Revision tracking records
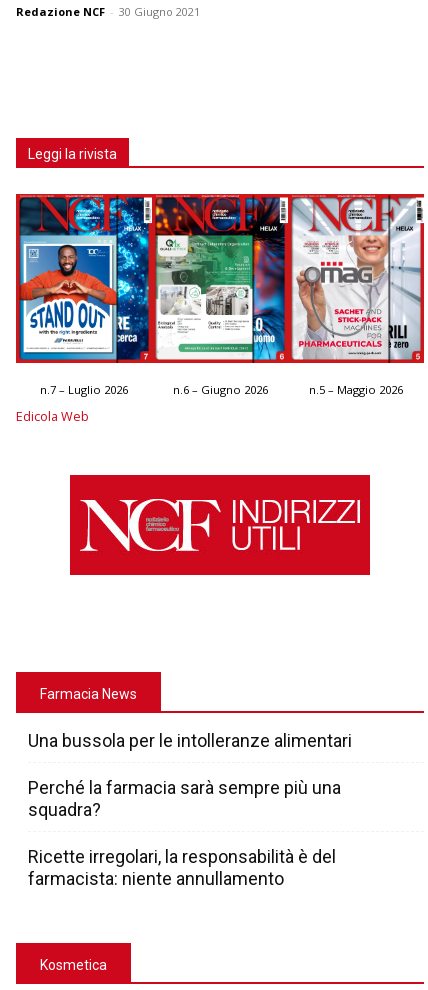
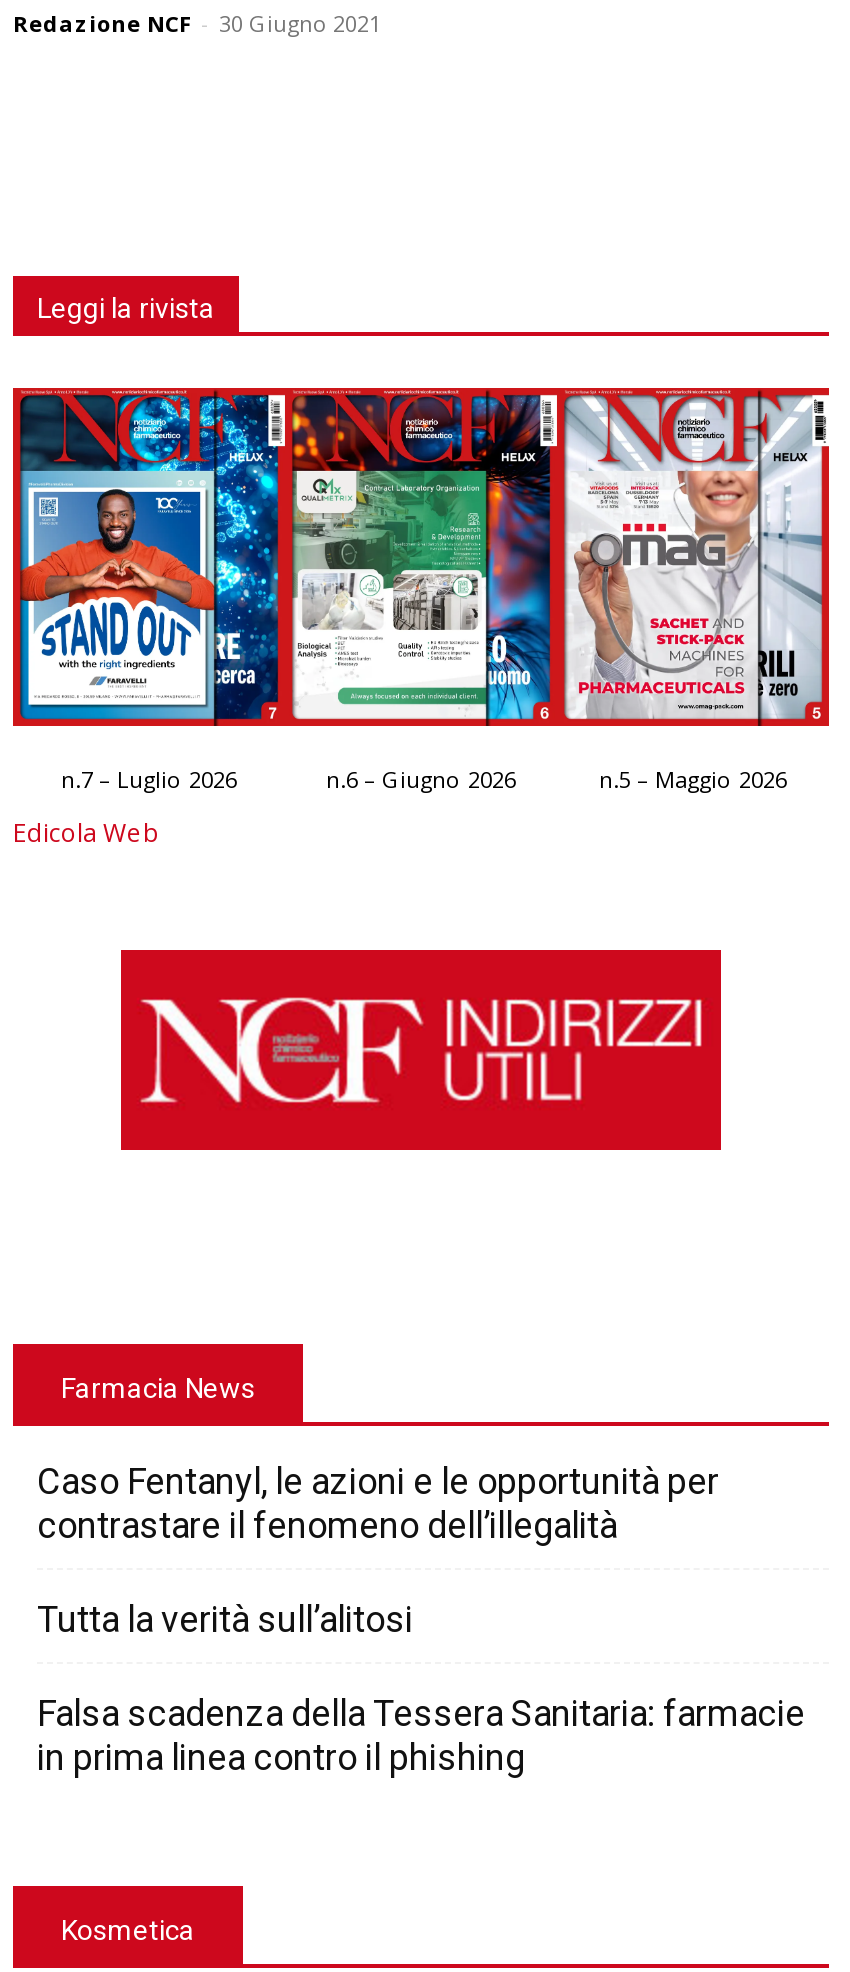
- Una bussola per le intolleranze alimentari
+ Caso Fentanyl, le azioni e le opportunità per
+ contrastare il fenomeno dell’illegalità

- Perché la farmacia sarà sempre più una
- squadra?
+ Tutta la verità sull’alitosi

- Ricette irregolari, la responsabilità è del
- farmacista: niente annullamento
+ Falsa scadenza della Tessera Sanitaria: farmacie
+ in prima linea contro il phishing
* * *
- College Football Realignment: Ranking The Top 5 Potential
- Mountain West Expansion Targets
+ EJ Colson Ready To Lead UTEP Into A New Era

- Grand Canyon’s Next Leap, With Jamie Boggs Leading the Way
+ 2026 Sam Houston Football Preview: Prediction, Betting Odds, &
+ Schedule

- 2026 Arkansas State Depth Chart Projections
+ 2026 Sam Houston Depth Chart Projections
...
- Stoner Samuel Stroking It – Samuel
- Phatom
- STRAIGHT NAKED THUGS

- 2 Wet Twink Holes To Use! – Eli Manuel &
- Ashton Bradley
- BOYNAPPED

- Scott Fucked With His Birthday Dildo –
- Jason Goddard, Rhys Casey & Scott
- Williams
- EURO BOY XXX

> **BRIEF**
Of the lines above, output exactly those from the line bearing "la verità sull’alitosi" through the line bearing "contro il phishing", inclusive.

> **OUTPUT OF THE TASK**
+ Tutta la verità sull’alitosi

- Ricette irregolari, la responsabilità è del
- farmacista: niente annullamento
+ Falsa scadenza della Tessera Sanitaria: farmacie
+ in prima linea contro il phishing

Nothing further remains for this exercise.